I was sad to say goodbye to Alyssa as we dropped her off so she could see her damn rodeo. There was no planned future meetup. We’ve always bonded in short, intense spurts, far from home, and by the end I always wish we spent more time together. But we were back to just three, and Berkeley awaited us, with more friends waiting, and strong wifi. We were already talking about our next road trip. Cross country, anyone?
It was only a real road trip for the 3 days we drove around Oregon, but somehow it managed to be perfect. We saw all the essentials without ever having too much time to sleep or having to dig around in our guidebooks. There were only a few hours that I devoted almost entirely to hitting Alex, and for the most part, I couldn’t have been happier. Miraculously, our hare-brained few hours of planning in scrapping this together was enough. We were spontaneous, and it worked.

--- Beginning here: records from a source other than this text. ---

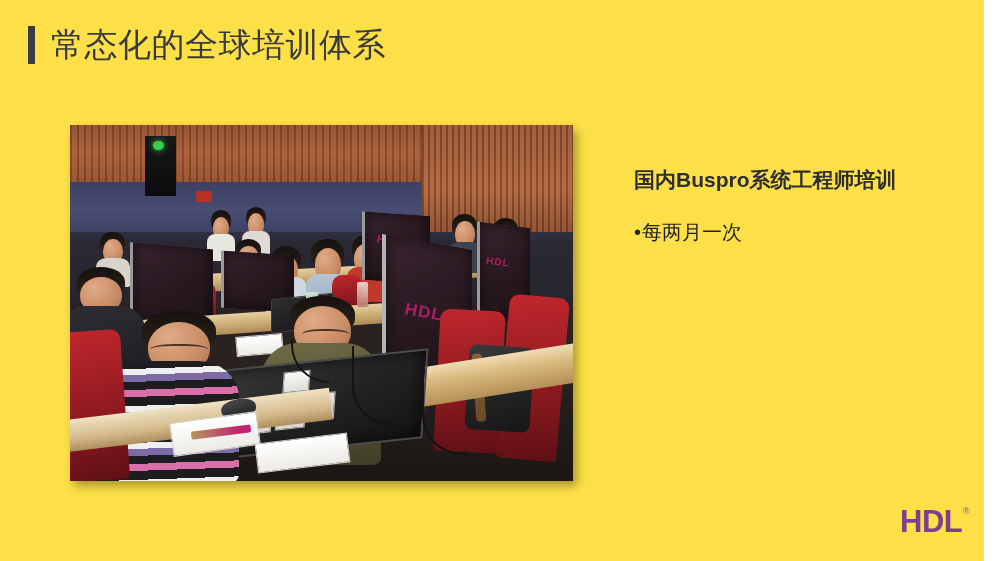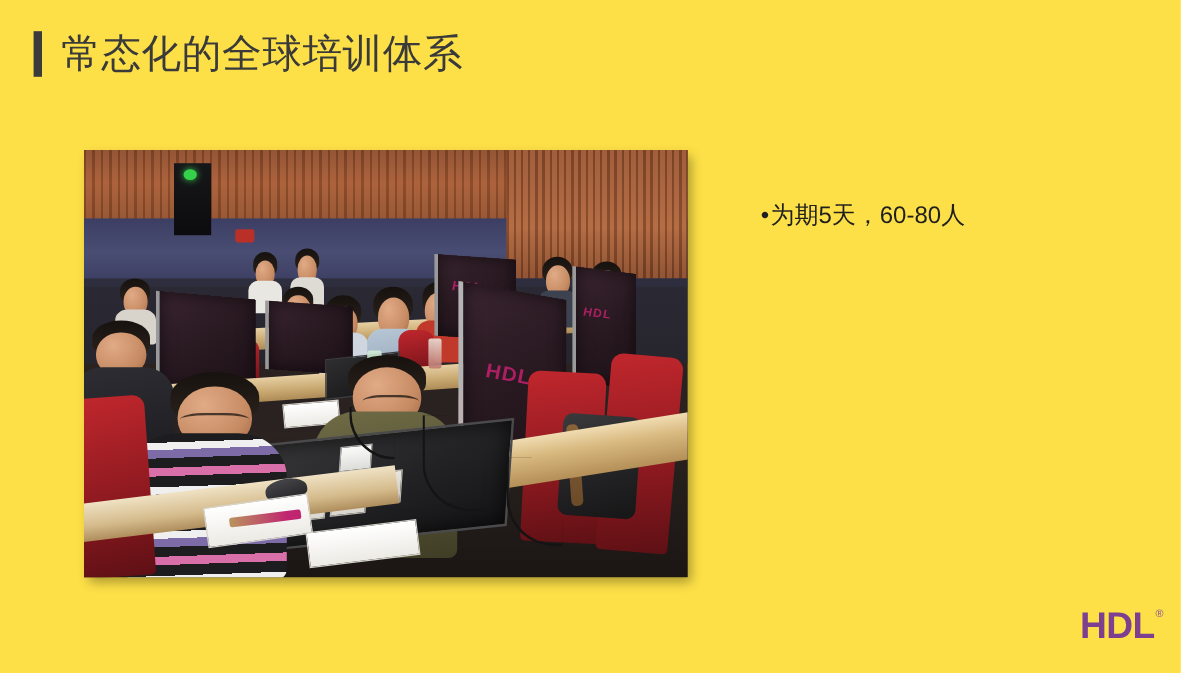--- a/index.html
+++ b/index.html
@@ -548,6 +548,7 @@
   </div>
 
   <div class="text-col">
+    <h2 class="text-heading">国内Buspro系统工程师培训</h2>
 
 
     <div class="bullet-item">

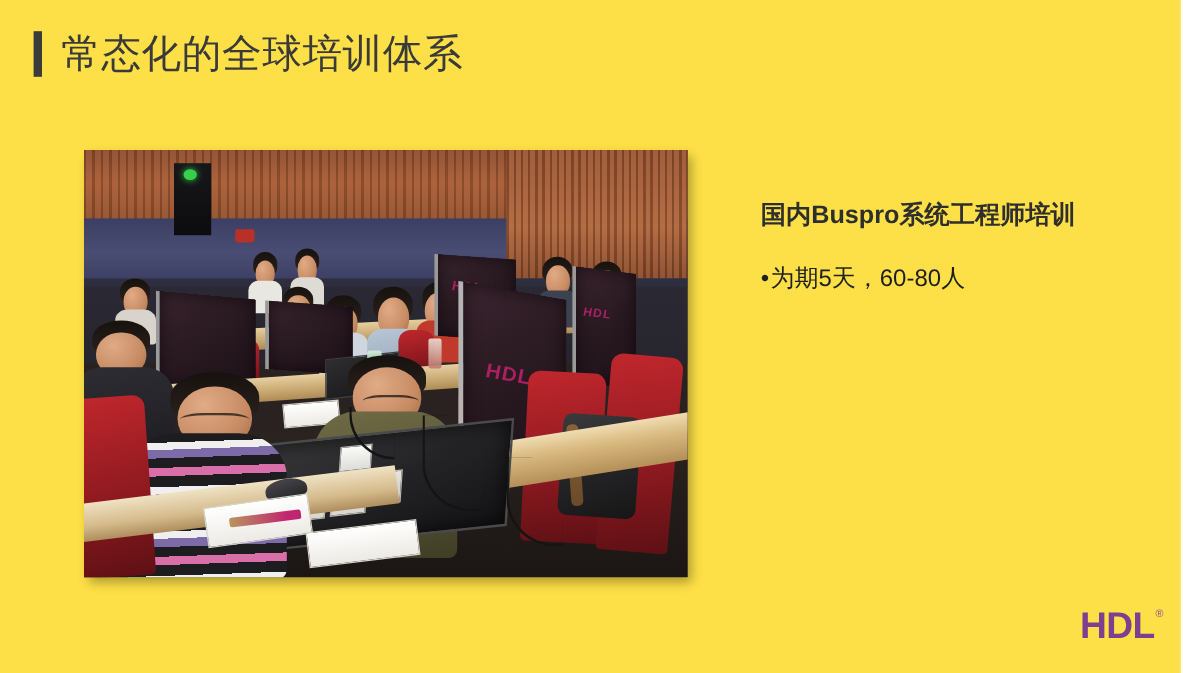--- a/index.html
+++ b/index.html
@@ -550,6 +550,9 @@
   <div class="text-col">
     <h2 class="text-heading">国内Buspro系统工程师培训</h2>
 
+    <div class="bullet-item">
+      <span class="bullet-dot">•</span><span>每两月一次</span>
+    </div>
 
     <div class="bullet-item">
       <span class="bullet-dot">•</span><span>为期5天，60-80人</span>

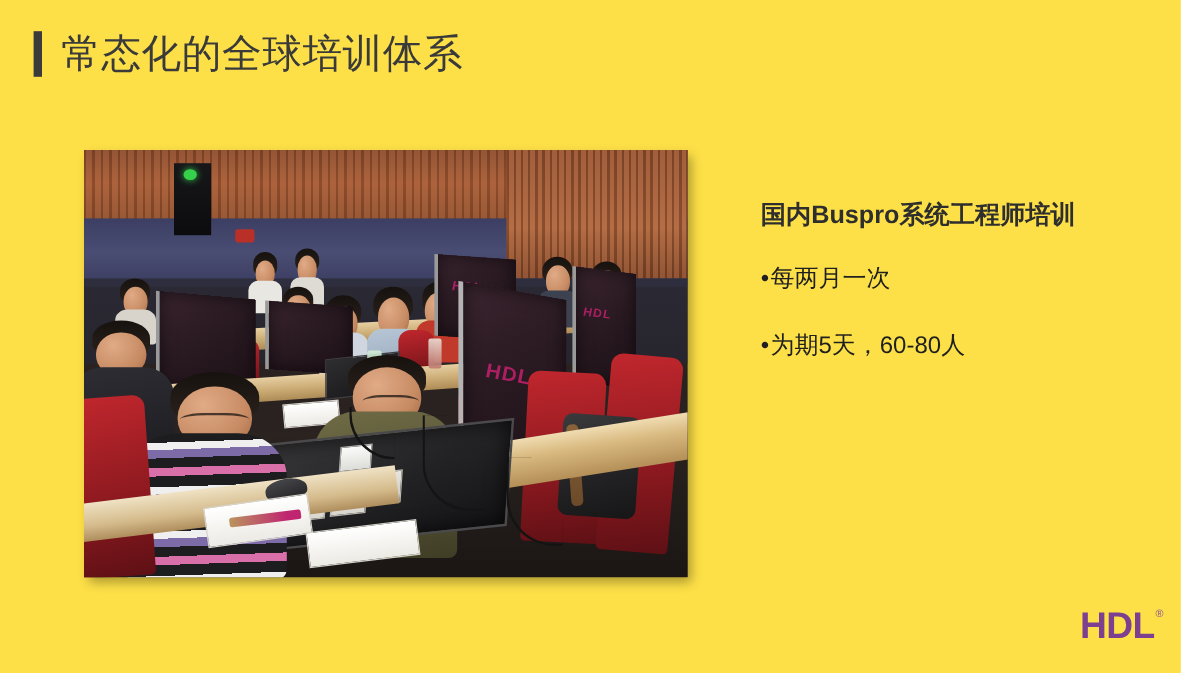--- a/index.html
+++ b/index.html
@@ -554,9 +554,6 @@
       <span class="bullet-dot">•</span><span>每两月一次</span>
     </div>
 
-    <div class="bullet-item">
-      <span class="bullet-dot">•</span><span>为期5天，60-80人</span>
-    </div>
 
   </div>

There are things we discovered about ourselves. Sometimes it started as jokes, regular banter, but as words came out of our mouths we realized they had more truth than we had thought. Alex is a bipolar man of extremes. I like best the friends that try their hardest to piss me off. Michael is all grown up now.
And at a certain point, more than ever before, we were family. It was a family vacation, but without the angst or frustration. I made all the weird sounds my heart desired, and as we sat on those Motel 6 beds in Salem and laughed about my retainer-lisp, it was apparent how close we had become. I wasn’t afraid to walk around with crazed hair and no bra, or lay on the floor and fan myself awkwardly with my shirt pulled up, or yell out vulgar things about my tampons. We could talk about my sometimes uncanny ability to flirt with girls or my complete fear of being afraid of things. It didn’t really matter what I said. I never had to explain whether or not I was kidding. They would figure it out. Maybe it was because it was my car and they had no choice if they wanted to return to their own beds someday, but they were going to put up with my shit, and that’s a burden I wouldn’t want to place on just anyone.
So I guess what I’m trying to say is — although it’s nothing new — I love you guys.